- Author:
Kyung Chris Tyek HAN
1
Author Information
- Publication Type:Review
- Keywords: Algorithms; Computers; Computerized adaptive testing; Probability; Test taking skills
- MeSH: Animals; Cats; Education; Health Educators; Humans; Learning; Logic; Methods; Patient Selection; Retinoscopy; Test Taking Skills
- From:Journal of Educational Evaluation for Health Professions 2018;15(1):7-
- CountryRepublic of Korea
- Language:English
- Abstract: Computerized adaptive testing (CAT) greatly improves measurement efficiency in high-stakes testing operations through the selection and administration of test items with the difficulty level that is most relevant to each individual test taker.

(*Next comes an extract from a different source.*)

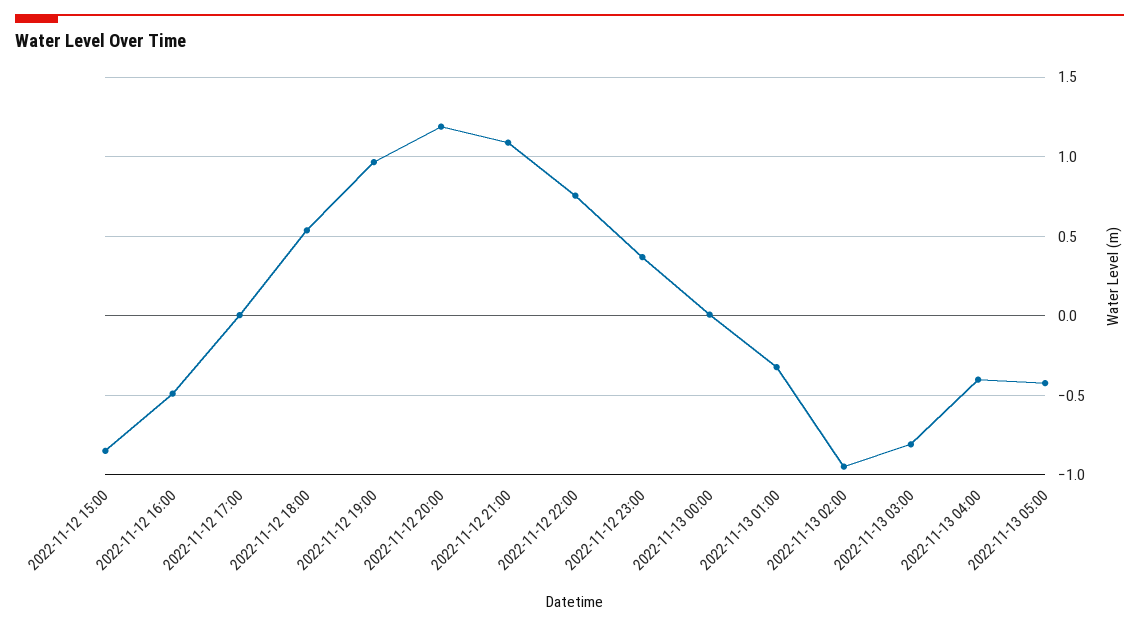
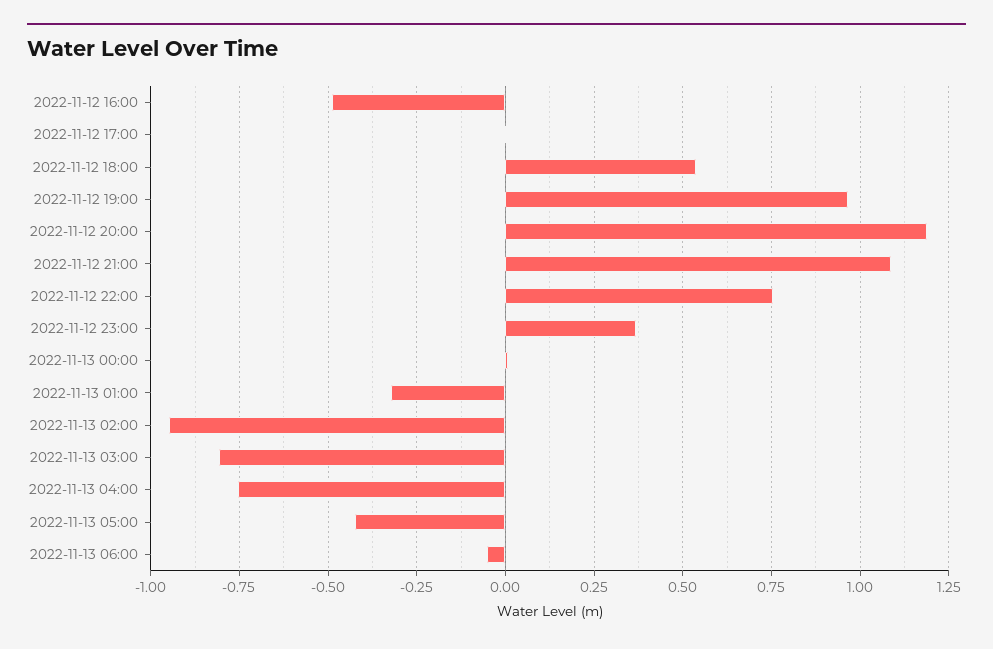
2022-11-12 15:00: -0.85 -> none
2022-11-13 04:00: -0.4 -> -0.75
2022-11-13 06:00: none -> -0.05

This paper explains the 3 components of a conventional CAT item selection algorithm: test content balancing, the item selection criterion, and item exposure control. Several noteworthy methodologies underlie each component. The test script method and constrained CAT method are used for test content balancing. Item selection criteria include the maximized Fisher information criterion, the b-matching method, the a-stratification method, the weighted likelihood information criterion, the efficiency balanced information criterion, and the Kullback-Leibler information criterion. The randomesque method, the Sympson-Hetter method, the unconditional and conditional multinomial methods, and the fade-away method are used for item exposure control. Several holistic approaches to CAT use automated test assembly methods, such as the shadow test approach and the weighted deviation model. Item usage and exposure count vary depending on the item selection criterion and exposure control method. Finally, other important factors to consider when determining an appropriate CAT design are the computer resources requirement, the size of item pools, and the test length. The logic of CAT is now being adopted in the field of adaptive learning, which integrates the learning aspect and the (formative) assessment aspect of education into a continuous, individualized learning experience. Therefore, the algorithms and technologies described in this review may be able to help medical health educators and high-stakes test developers to adopt CAT more actively and efficiently.